■ **What is expected**: Check each line of the entries below for the string "tokenreplacer"; copy every line where it appears.

Segment Start: Supplied data

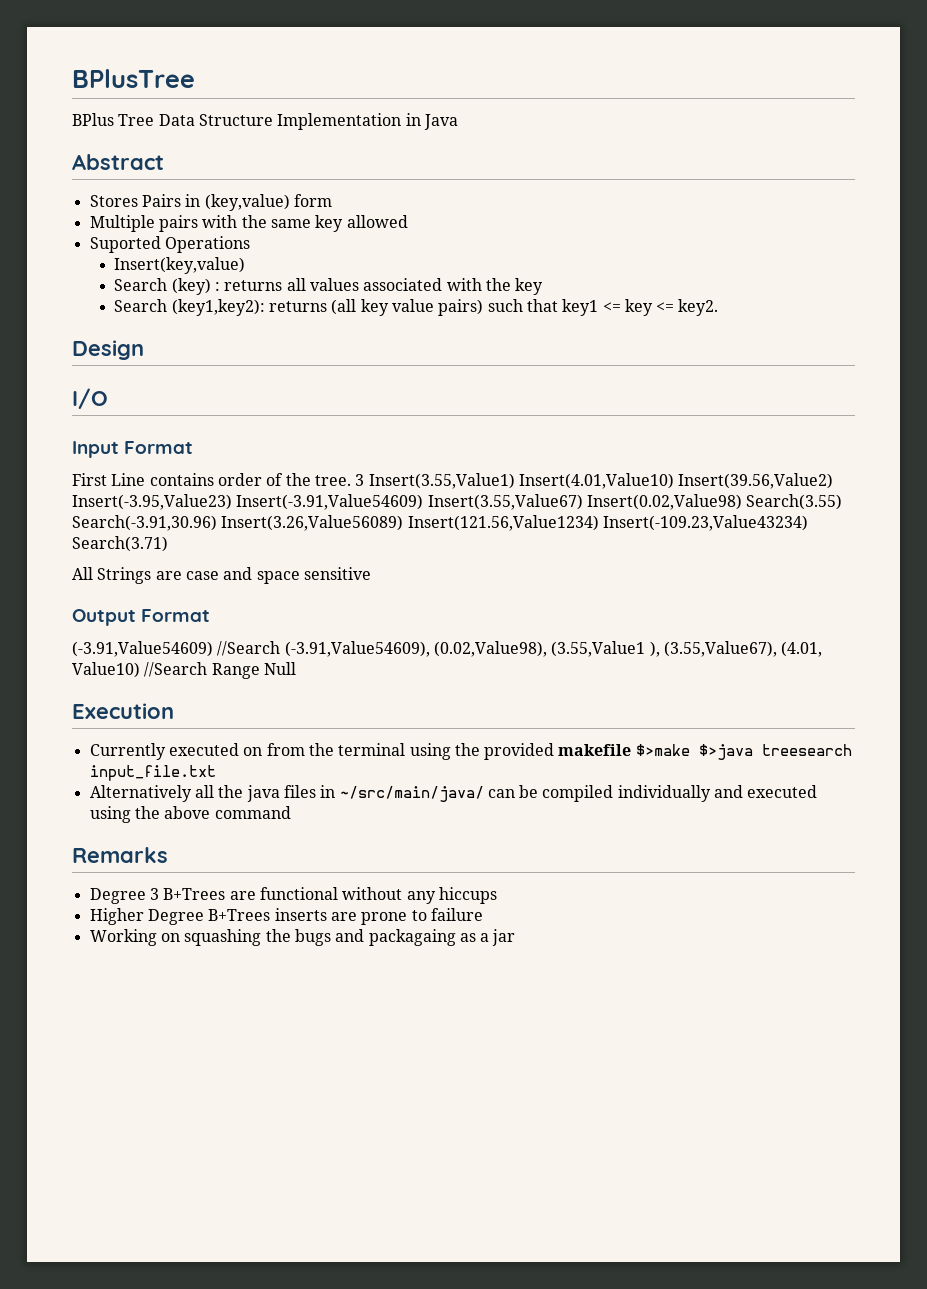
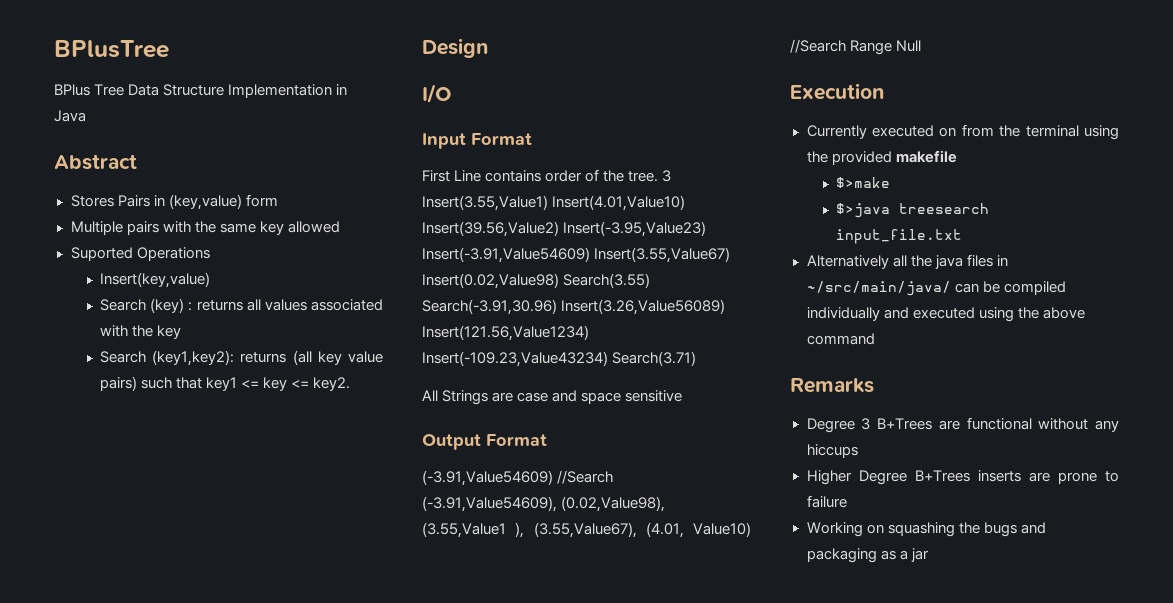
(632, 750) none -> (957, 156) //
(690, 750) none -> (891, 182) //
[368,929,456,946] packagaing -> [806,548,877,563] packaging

Segment End: Supplied data
Segment Start: Supplied data

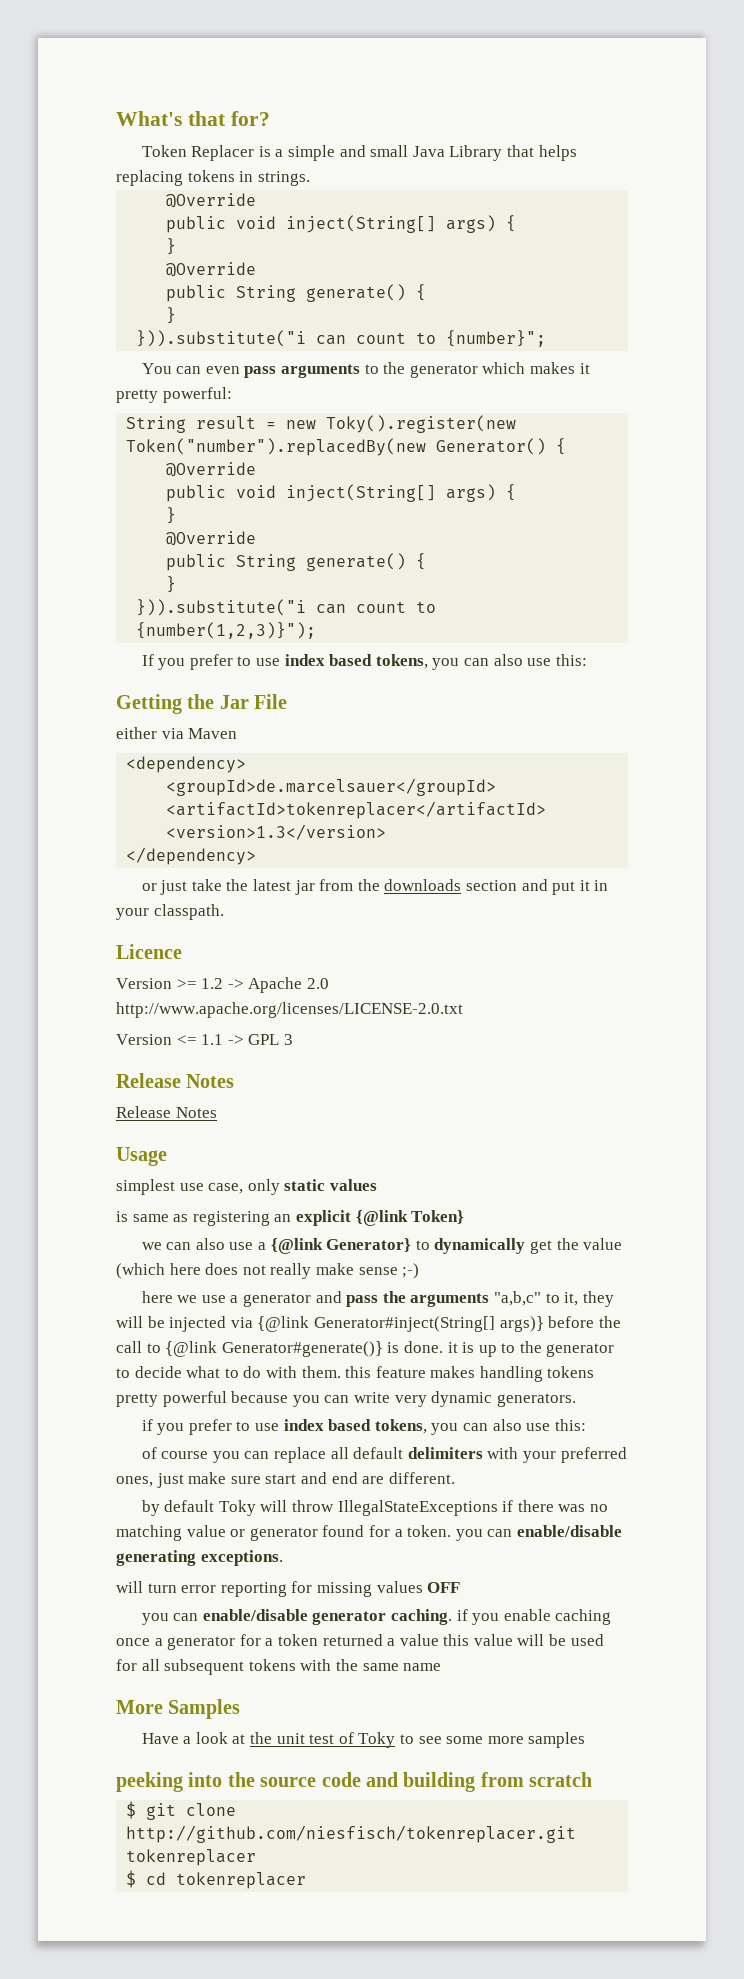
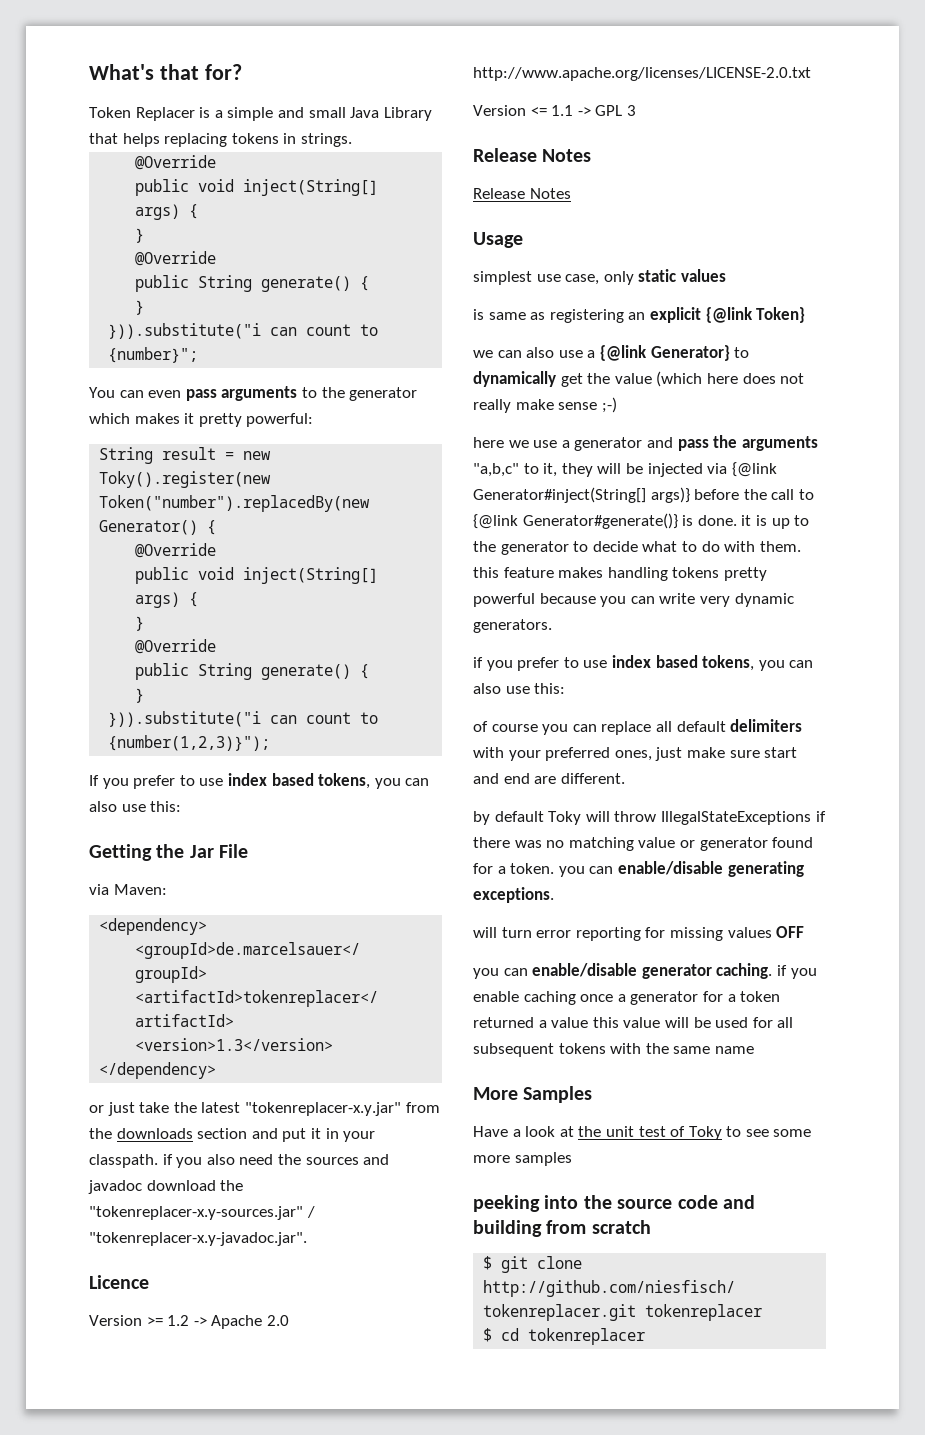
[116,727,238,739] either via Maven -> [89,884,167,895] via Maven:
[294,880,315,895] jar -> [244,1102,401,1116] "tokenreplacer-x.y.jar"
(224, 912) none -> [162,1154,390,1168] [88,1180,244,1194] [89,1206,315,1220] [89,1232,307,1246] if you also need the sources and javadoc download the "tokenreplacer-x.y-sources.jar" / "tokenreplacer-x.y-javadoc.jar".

Segment End: Supplied data

■ **Response to this exercise**:
[294,880,315,895] jar -> [244,1102,401,1116] "tokenreplacer-x.y.jar"
(224, 912) none -> [162,1154,390,1168] [88,1180,244,1194] [89,1206,315,1220] [89,1232,307,1246] if you also need the sources and javadoc download the "tokenreplacer-x.y-sources.jar" / "tokenreplacer-x.y-javadoc.jar".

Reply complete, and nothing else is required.